** PROBLEM REQUIREMENTS **
Gather each line in the entries that includes the string "none".
# # # #
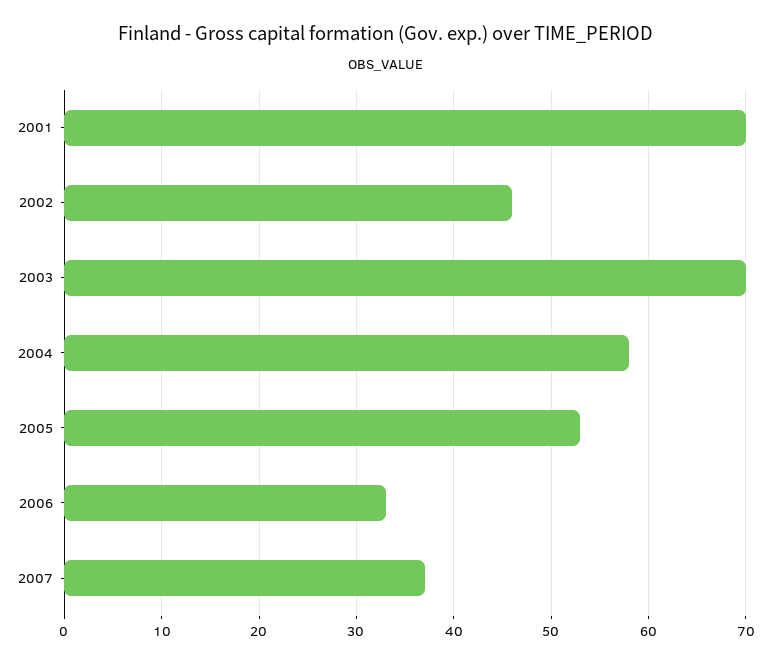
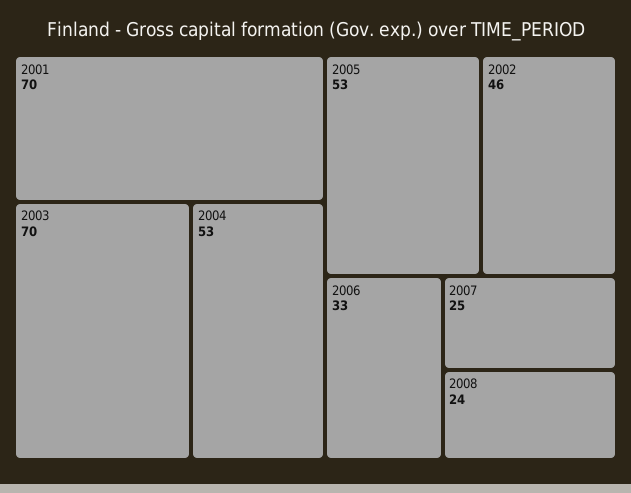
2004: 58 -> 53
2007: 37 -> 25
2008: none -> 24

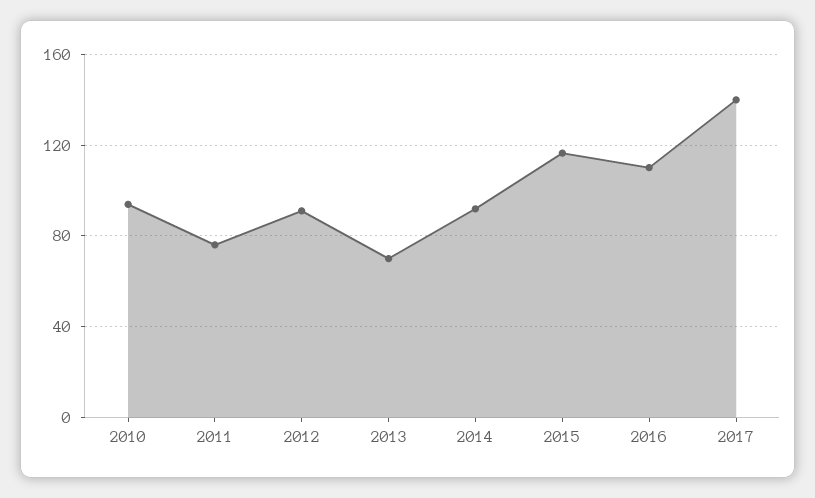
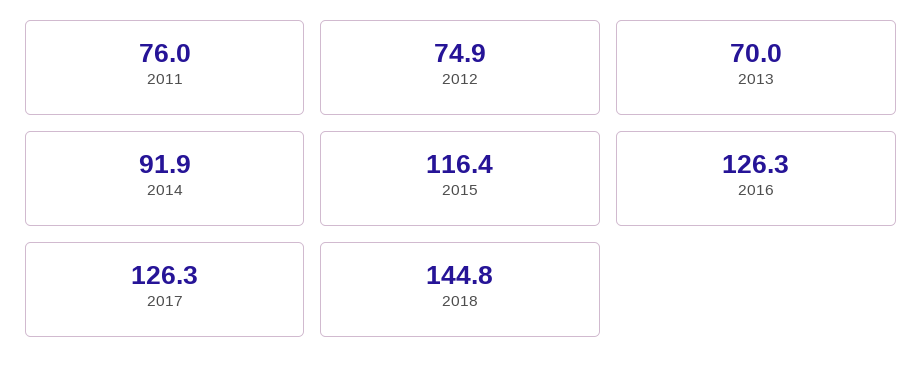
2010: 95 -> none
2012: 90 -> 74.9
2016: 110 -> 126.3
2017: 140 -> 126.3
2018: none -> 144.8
# # # #
** RESULT OF THE EXERCISE **
2008: none -> 24
2010: 95 -> none
2018: none -> 144.8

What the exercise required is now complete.